DANUZA LEÃO
Bendita
loucura
É só aparecer a chance de uma viagem para mais ou menos
qualquer lugar que já me alvoroço
Segundo Luiz Felipe Pondé, só os loucos ainda viajam. Dou
total razão a ele, e assumo que sou louca.
É só aparecer a oportunidade de uma viagem para mais ou
menos qualquer lugar que já me alvoroço, e só quando começo a tomar as
providências, tipo quem vai cuidar do meu gato, como pagar as contas no fim do
mês, e mais mil etcs. -e isso é só o principio- percebo a insanidade que é
viajar.
Quando chego ao aeroporto e vejo a fila, penso na minha casa
e tenho vontade de chorar, mas aí não dá mais para recuar.
Para os loucos, como eu, existe a ilusão de que uma viagem é
e será sempre a melhor coisa do mundo -aliás, nunca é-, e quando posso, meu
destino é sempre Paris.
Já vou sonhando com o táxi do aeroporto para o hotel,
geralmente conduzido por um motorista francês tendo, no assento a seu lado, um
cachorro bem grande (em outros tempos, fumando um gauloise). No rádio, bem
baixinho, música clássica; bons tempos.
Da última vez o motorista era um asiático que, além de mal
falar francês e não conhecer a cidade, passou todo o tempo do trajeto falando
no celular, bem alto, numa língua estranha. Foi horrível.
Logo no primeiro dia, fui avisada: "não vá ao Champs
Elysées; não dá nem para andar, de tanta gente, e você ainda se arrisca a ser
roubada". Fala sério: estar em Paris e não poder ir ao Champs Elysées é um
mau sinal. Me privei de ver a avenida mais linda do mundo, mas vi, nos cafés,
restaurantes e museus, multidões; as grandes cidades estão cheias demais.
O mundo está ficando sem graça? Está. Então as viagens
acabaram? Não, não acabaram, mas têm que ser repensadas. Eu ando repensando as
minhas próximas.
Segundo disse Humphrey Bogart a Ingrid Bergman, em
"Casablanca", "we will always have Paris"; nós também
sempre teremos Paris, mas em termos.
A razão pela qual se viaja é para ver cidades com
características próprias, com coisas que só lá se encontram, mas está difícil
encontrar lugares especiais, únicos, já que estão todos tão iguais.
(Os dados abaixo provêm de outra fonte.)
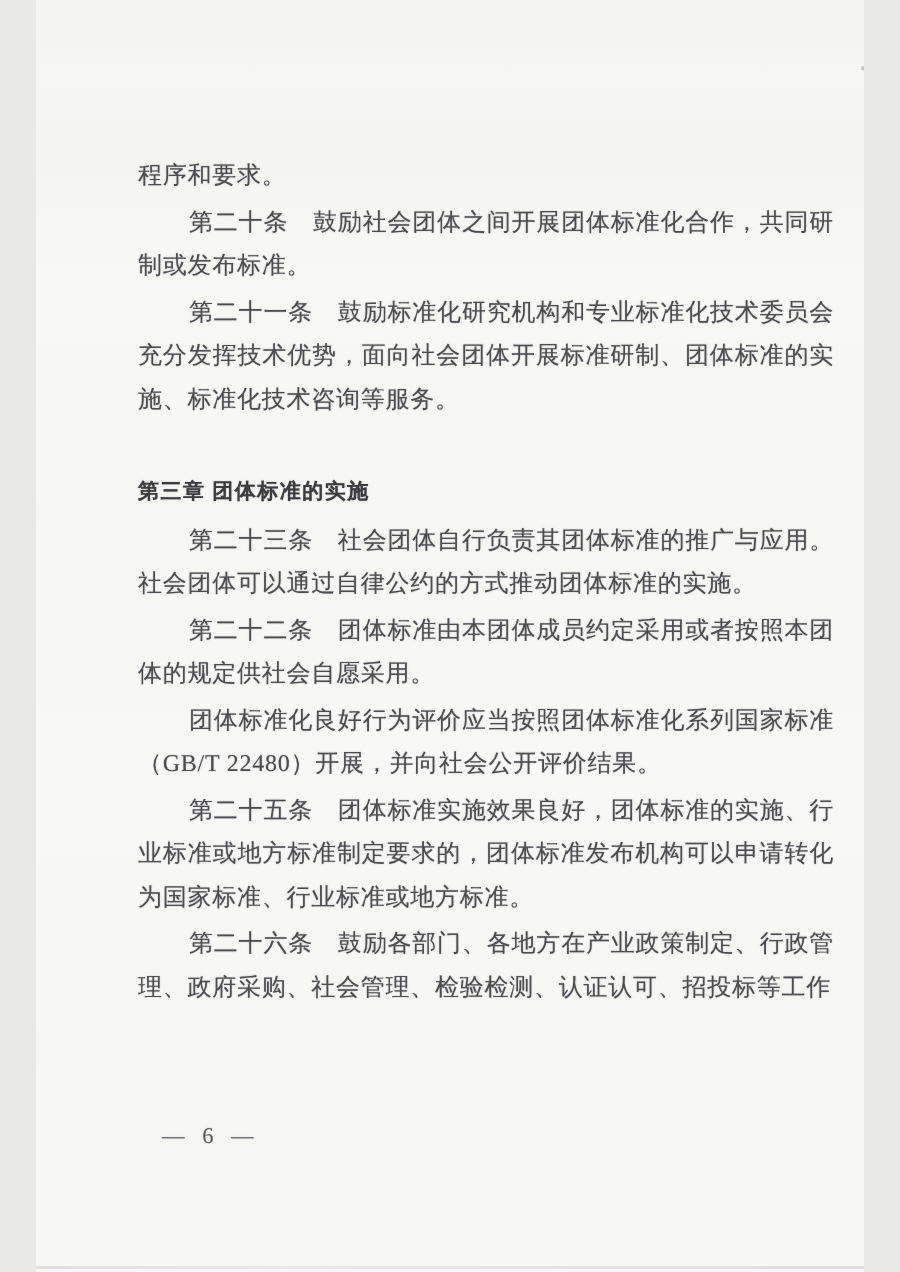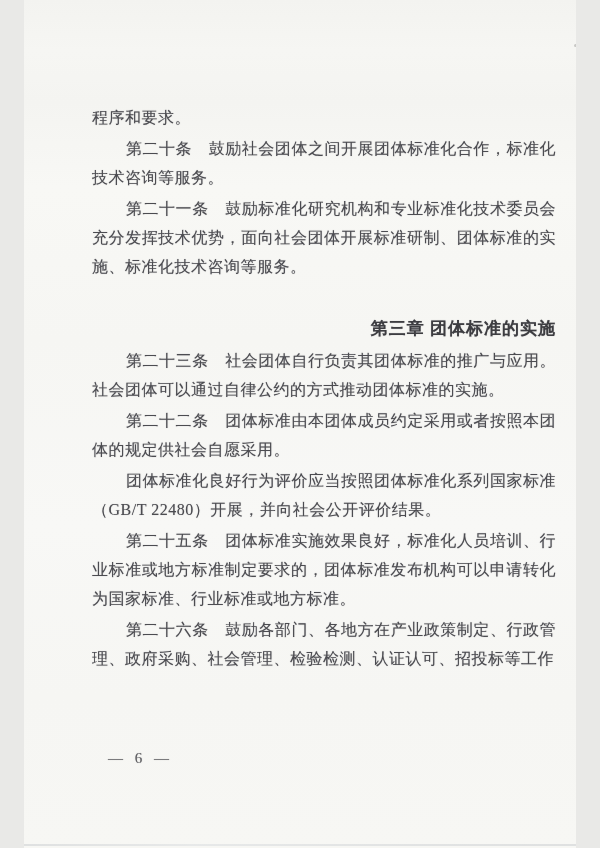--- a/index.html
+++ b/index.html
@@ -32,22 +32,22 @@
     letter-spacing: 0.5px;
     text-align: justify;
     text-indent: 34px;
     margin-bottom: 2px;
     color: #4c4c51;
     text-shadow: 0 0 1px rgba(85,85,90,0.45);
   }
   .para.no-indent { text-indent: 0; }
   .chapter-heading {
     font-weight: bold;
-    text-align: right;
-    font-size: 17px;
+    text-align: left;
+    font-size: 14px;
     line-height: 29px;
     letter-spacing: 1px;
     color: #3d3d41;
     margin: 33px 0 3px 0;
     text-shadow: 0 0 0.8px rgba(60,60,65,0.5);
   }
   .page-number {
     position: absolute;
     left: 84px;
     top: 750px;
@@ -78,26 +78,26 @@
 </head>
 <body>
 
 <div class="page">
 
   <div class="speck speck-1"></div>
   <div class="speck speck-2"></div>
 
   <div class="content">
     <div class="para no-indent">程序和要求。</div>
-    <div class="para">第二十条　鼓励社会团体之间开展团体标准化合作，标准化技术咨询等服务。</div>
+    <div class="para">第二十条　鼓励社会团体之间开展团体标准化合作，共同研制或发布标准。</div>
     <div class="para">第二十一条　鼓励标准化研究机构和专业标准化技术委员会充分发挥技术优势，面向社会团体开展标准研制、团体标准的实施、标准化技术咨询等服务。</div>
     <div class="chapter-heading">第三章 团体标准的实施</div>
     <div class="para">第二十三条　社会团体自行负责其团体标准的推广与应用。社会团体可以通过自律公约的方式推动团体标准的实施。</div>
     <div class="para">第二十二条　团体标准由本团体成员约定采用或者按照本团体的规定供社会自愿采用。</div>
     <div class="para">团体标准化良好行为评价应当按照团体标准化系列国家标准（GB/T 22480）开展，并向社会公开评价结果。</div>
-    <div class="para">第二十五条　团体标准实施效果良好，标准化人员培训、行业标准或地方标准制定要求的，团体标准发布机构可以申请转化为国家标准、行业标准或地方标准。</div>
+    <div class="para">第二十五条　团体标准实施效果良好，团体标准的实施、行业标准或地方标准制定要求的，团体标准发布机构可以申请转化为国家标准、行业标准或地方标准。</div>
     <div class="para">第二十六条　鼓励各部门、各地方在产业政策制定、行政管理、政府采购、社会管理、检验检测、认证认可、招投标等工作</div>
   </div>
 
   <div class="page-number">— 6 —</div>
 
   <div class="scan-edge"></div>
 </div>
 
 </body></html>

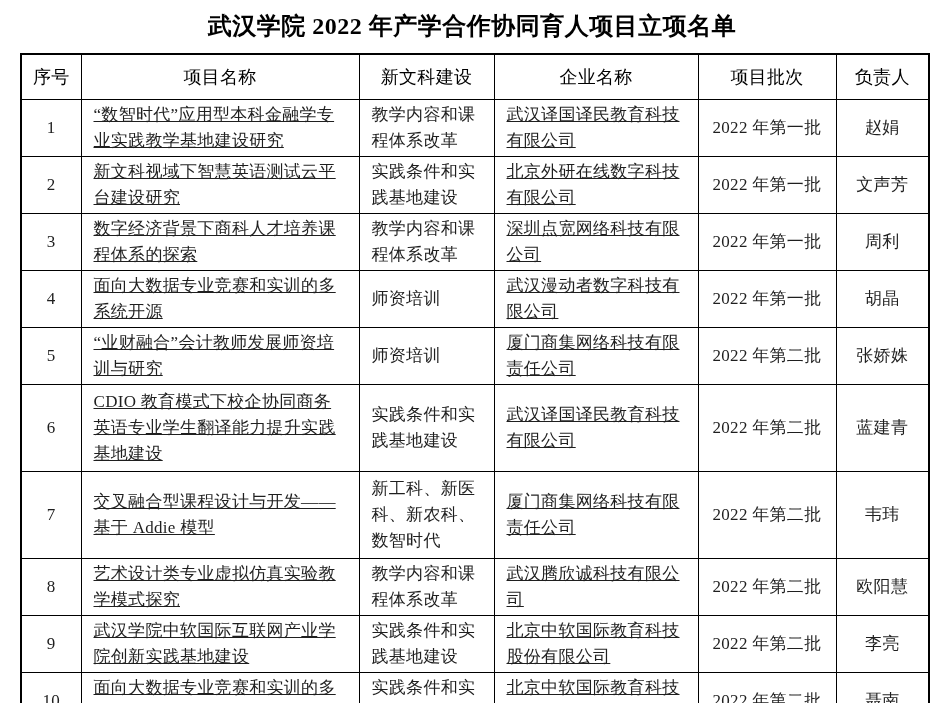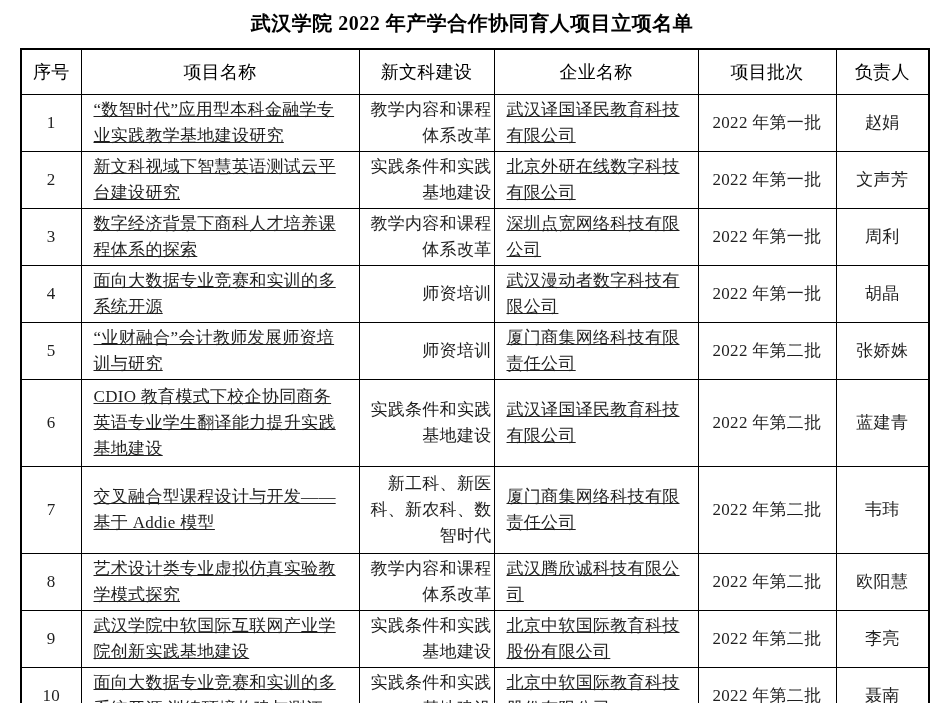--- a/index.html
+++ b/index.html
@@ -13,21 +13,21 @@
     color: #1a1a1a;
   }
   .page {
     width: 944px;
     height: 703px;
     background: #ffffff;
     box-sizing: border-box;
   }
   .doc-title {
     text-align: center;
-    font-size: 20px;
+    font-size: 24px;
     font-weight: bold;
     margin: 0;
     padding: 10px 0 11px 0;
     letter-spacing: 0.5px;
     color: #000000;
   }
   table.project-table {
     border-collapse: collapse;
     table-layout: fixed;
     margin-left: 20px;
@@ -53,21 +53,21 @@
     font-size: 18px;
     font-weight: normal;
     text-align: center;
     height: 45px;
     padding: 2px 4px;
     color: #000000;
   }
   td { padding: 2px 8px; color: #1f1f1f; }
   td.cell-center { text-align: center; }
   td.cell-left   { text-align: left; padding: 2px 12px; text-decoration: underline; }
-  td.cell-type   { text-align: right; padding: 2px 2px; }
+  td.cell-type   { text-align: left; padding: 2px 12px; }
   tr.row-2line td { height: 57px; }
   tr.row-3line td { height: 87px; }
 </style>
 </head>
 <body>
 
 <div class="page">
   <h1 class="doc-title">武汉学院 2022 年产学合作协同育人项目立项名单</h1>
 
   <table class="project-table">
A saída? Estou inclinada a pensar que a solução são as
pequenas vilas, no interior, ainda não contaminadas pela globalização. Vamos
sempre passar por Paris, claro (ouvi dizer que Roma ficou fora de questão, tal
a quantidade de turistas), mas existem lugares deliciosos que ainda não foram
descobertos, onde se pode ser feliz por alguns dias, longe desse insensato
mundo.
Como na Europa os países não têm a dimensão continental do
Brasil, a distância entre duas cidades (e até entre dois países) costuma ser
pequena, o que facilita o deslocamento. Da última vez, deixei Paris e fui parar
em um pequeno vilarejo na Itália com 6.000 habitantes, nada famoso (poderia ter
sido na Espanha, na França, ou em Portugal).
Nele, como em quase todos, havia um pequeno palazzo
abandonado, uma ruína e um café na praça, onde passei horas observando o
vai-vém dos locais; depois, jantei em um restaurante que não está em nenhum
guia, onde comi muito bem e bebi o vinho da região, por metade do preço das
grandes cidades.
Ótimo, pois como dizem os conhecedores da gastronomia,
come-se mal em Paris.
Me senti como num filme de Fellini: os personagens estavam
todos lá, era só olhar para reconhecê-los. Foi uma semana tranquila, que virou
minha cabeça pelo avesso, com todas as fantasias de praxe: viver numa cidade em
que ninguém está conectado, sem ter conhecimento do que está na moda -nem as
comidas, nem os vinhos, nem o último iPad com 350 milhões de programas, nem
nada, num clima de paz total, como deve ser bom; será isso a felicidade?
Impossível saber, mas talvez a resposta seja sim. Talvez.